Citic plans to sell up to 10 percent of its enlarged capital base to overseas investors to raise funds for expansion abroad, the company said late on Monday.
It is joining rival brokerages such as Haitong Securities and China International Capital Corp (CICC) in a rush to expand abroad, seeking to capitalize on China's growing international clout and the rising status of the Chinese currency.
Citic shares rose to close at 14.28 yuan ($2.17), compared with its closing price of 14.04 yuan on March 22, when the shares were suspended from trading pending announcement of a major deal.
Citic said it has an option to increase the Hong Kong fundraising by 15 percent, and would use the proceeds from the share sale to set up or acquire overseas operations and develop overseas and cross-border businesses.

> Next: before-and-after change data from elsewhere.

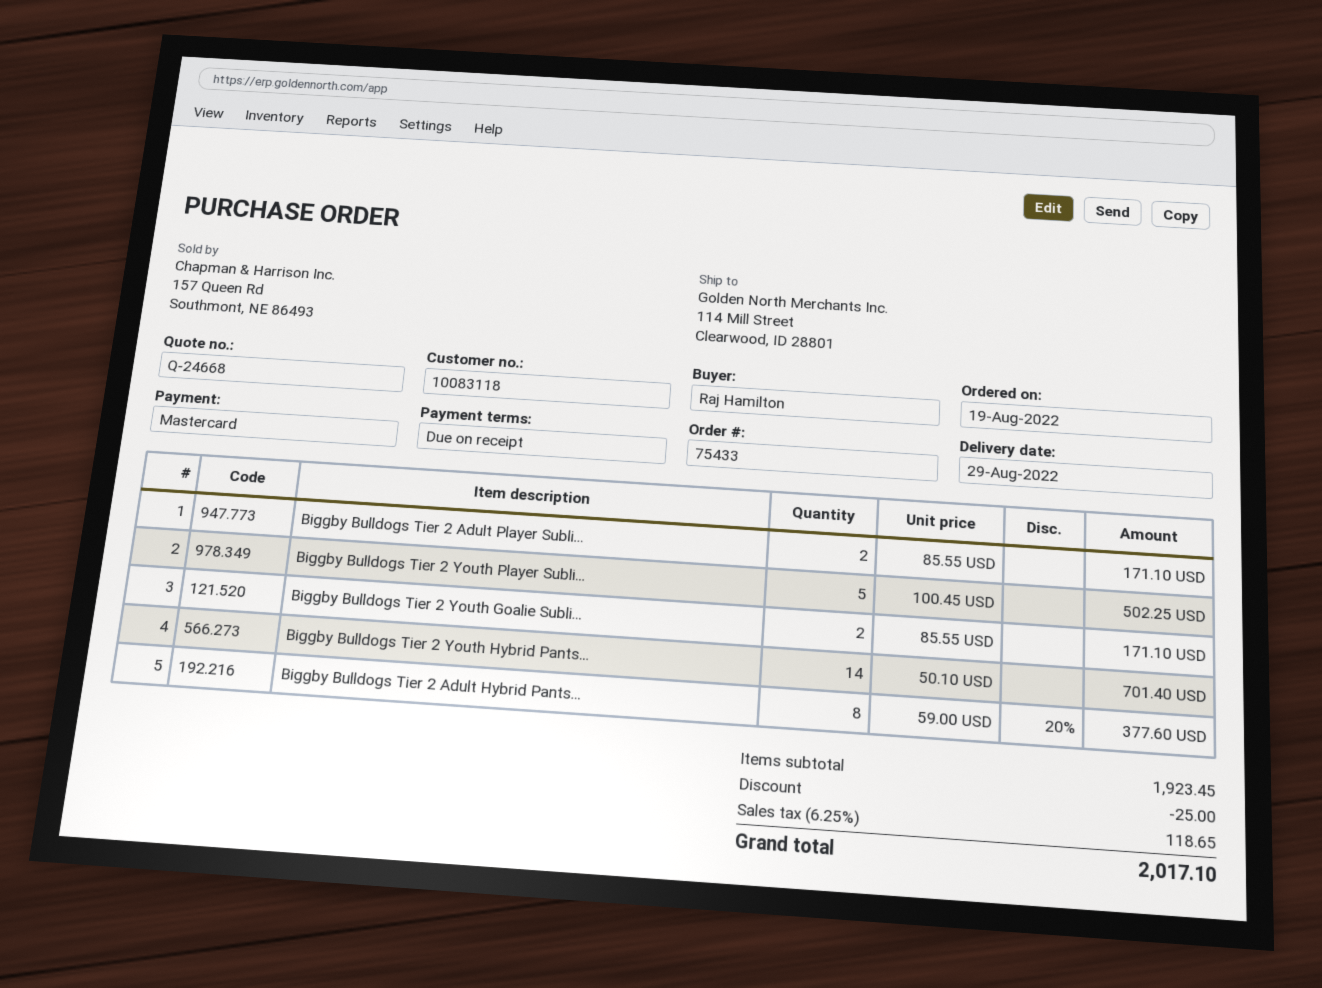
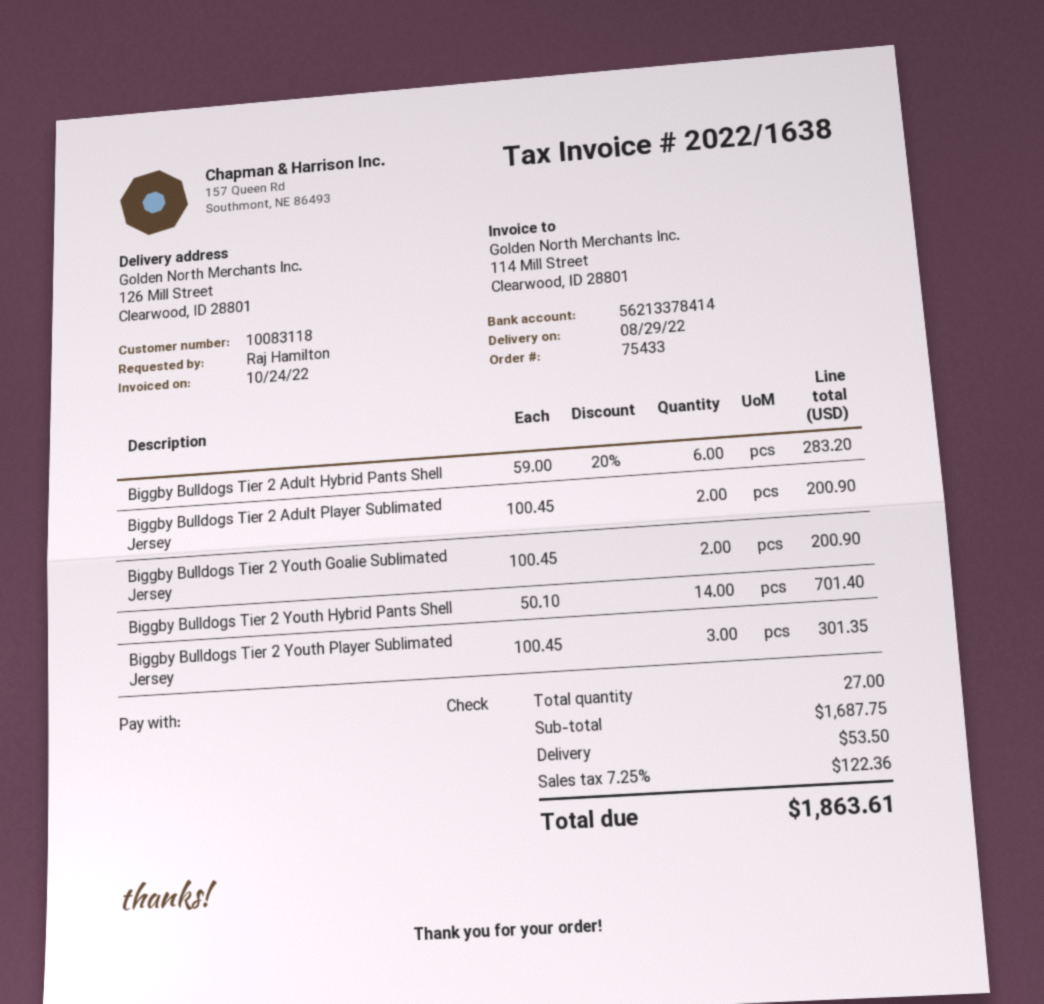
payment method: Mastercard -> cheque
ship to: 114 Mill Street, Clearwood, ID 28801 -> 126 Mill Street, Clearwood, ID 28801
Biggby Bulldogs Tier 2 Adult Player Subli...: 2 x 85.55 = 171.10 -> 2 x 100.45 = 200.90
Biggby Bulldogs Tier 2 Youth Player Subli...: 5 x 100.45 = 502.25 -> 3 x 100.45 = 301.35
Biggby Bulldogs Tier 2 Youth Goalie Subli...: 2 x 85.55 = 171.10 -> 2 x 100.45 = 200.90
Biggby Bulldogs Tier 2 Adult Hybrid Pants...: 8 x 59.00 - 20% = 377.60 -> 6 x 59.00 - 20% = 283.20
subtotal: 1923.45 -> 1687.75
discount: 25.00 -> none
shipping: none -> 53.50
tax: 6.25% = 118.65 -> 7.25% = 122.36
total: 2017.10 -> 1863.61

The company has been in talks with the French bank Credit Agricole on creating a broker and investment bank partnership to chase growing opportunities in China and the Asia-Pacific region. The two have set the end of June as the planned completion date for the talks, pushed back from the original aim of finishing the tie-up by the end of 2010.

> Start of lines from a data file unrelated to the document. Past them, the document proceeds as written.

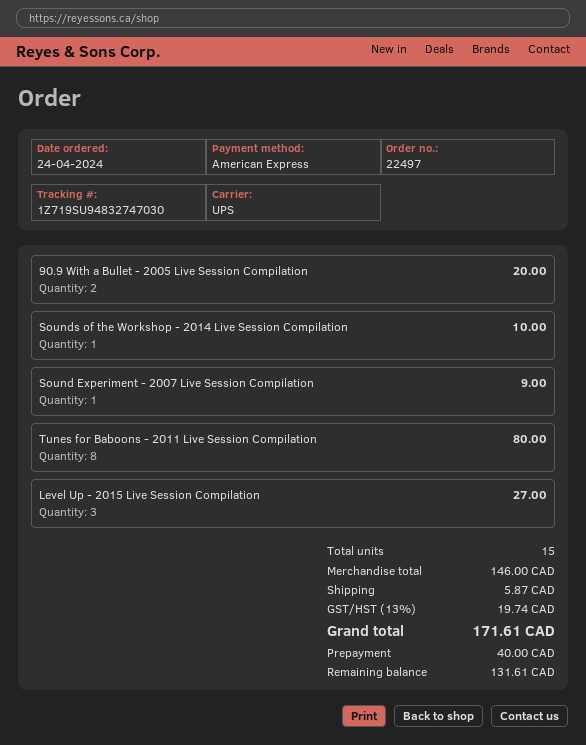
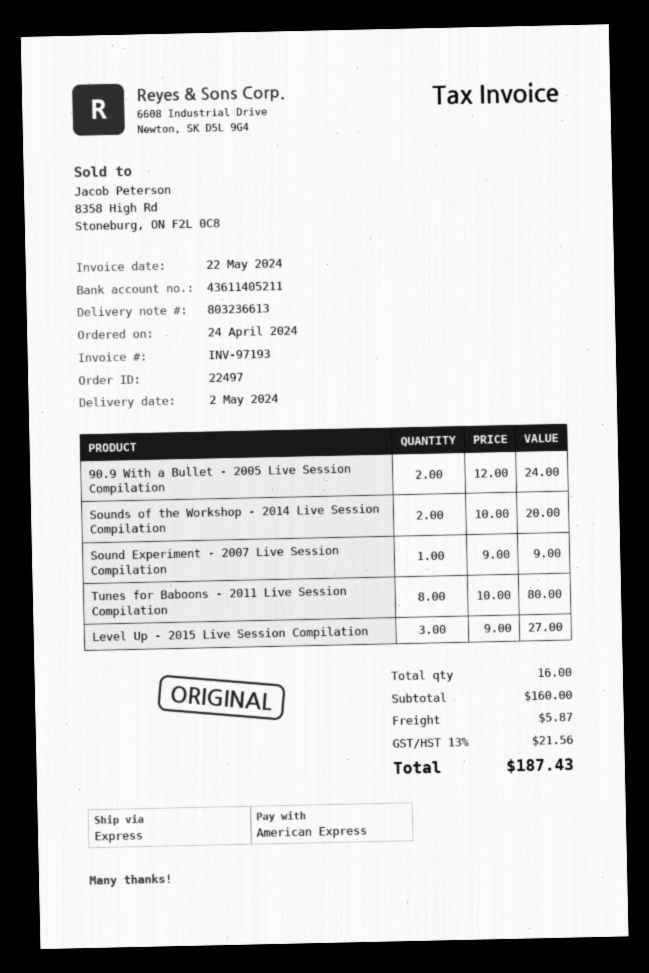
shipping method: UPS -> express
90.9 With a Bullet - 2005 Live Session Compilation: 2 for 20.00 -> 2 for 24.00
Sounds of the Workshop - 2014 Live Session Compilation: 1 for 10.00 -> 2 for 20.00
total quantity: 15 -> 16
subtotal: 146.00 -> 160.00
tax: 13% = 19.74 -> 13% = 21.56
total: 171.61 -> 187.43

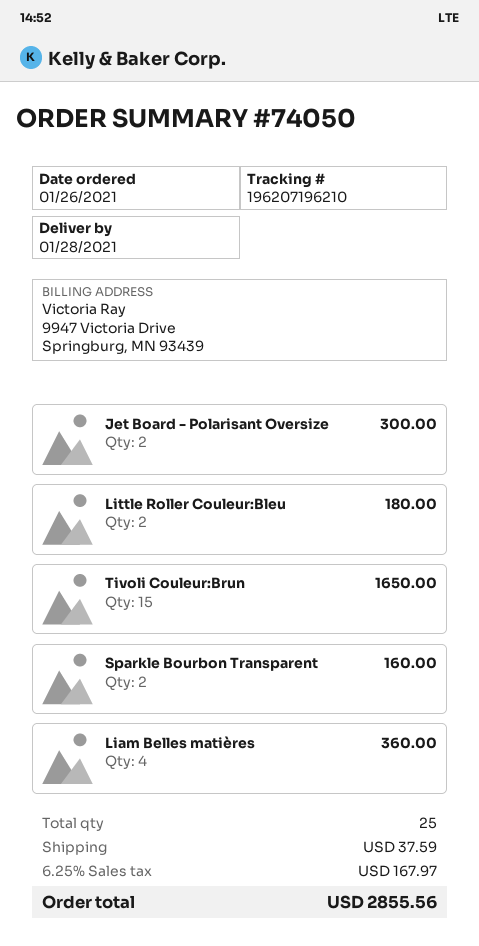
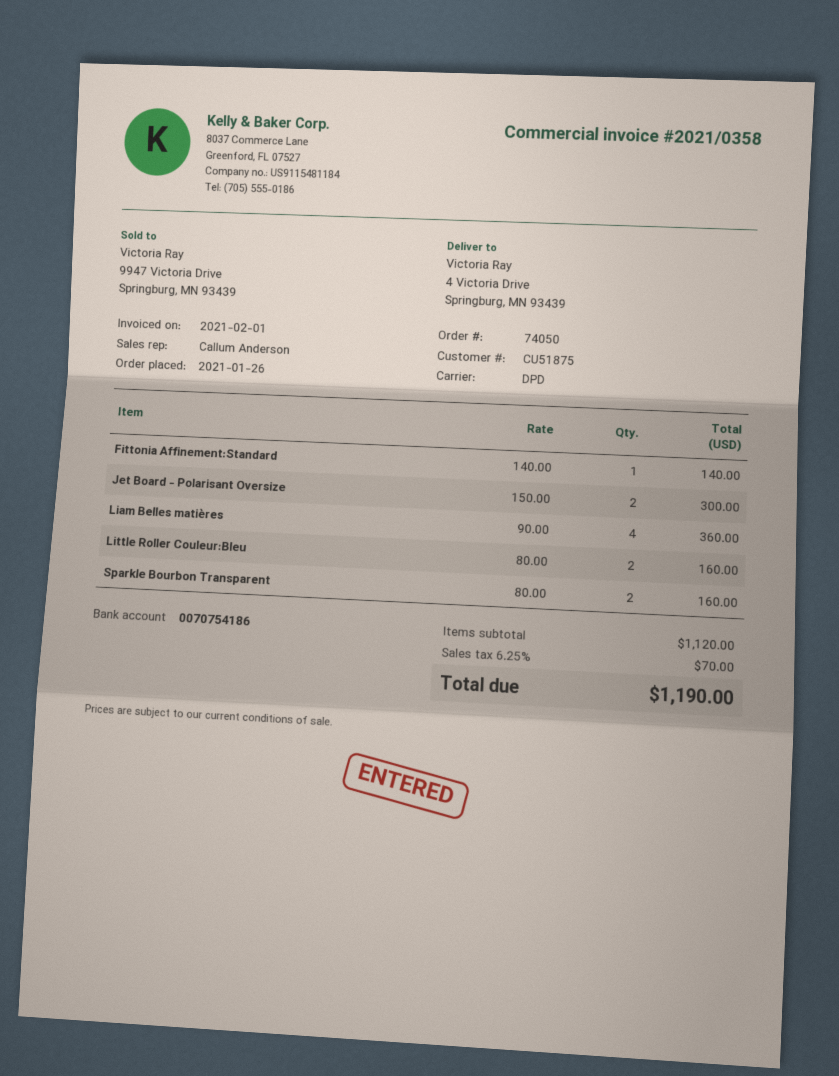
Little Roller Couleur:Bleu: 2 for 180.00 -> 2 for 160.00
Tivoli Couleur:Brun: 15 for 1650.00 -> none
Fittonia Affinement:Standard: none -> 1 for 140.00
shipping: 37.59 -> none
tax: 6.25% = 167.97 -> 6.25% = 70.00
total: 2855.56 -> 1190.00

Citic could raise about HK$22 billion ($2.8 billion) if the company can sell H shares at a premium over its mainland-listed A shares, and that would increase net asset value by 10 percent for each share, analyst Wei said.
Citic's fundraising plan underscores the government's support for Chinese brokerages' overseas expansion.
Many Chinese brokerages have established subsidiaries in Hong Kong in recent years, betting that China's further deregulation of its capital markets and yuan internationalization plan would help boost their overseas businesses.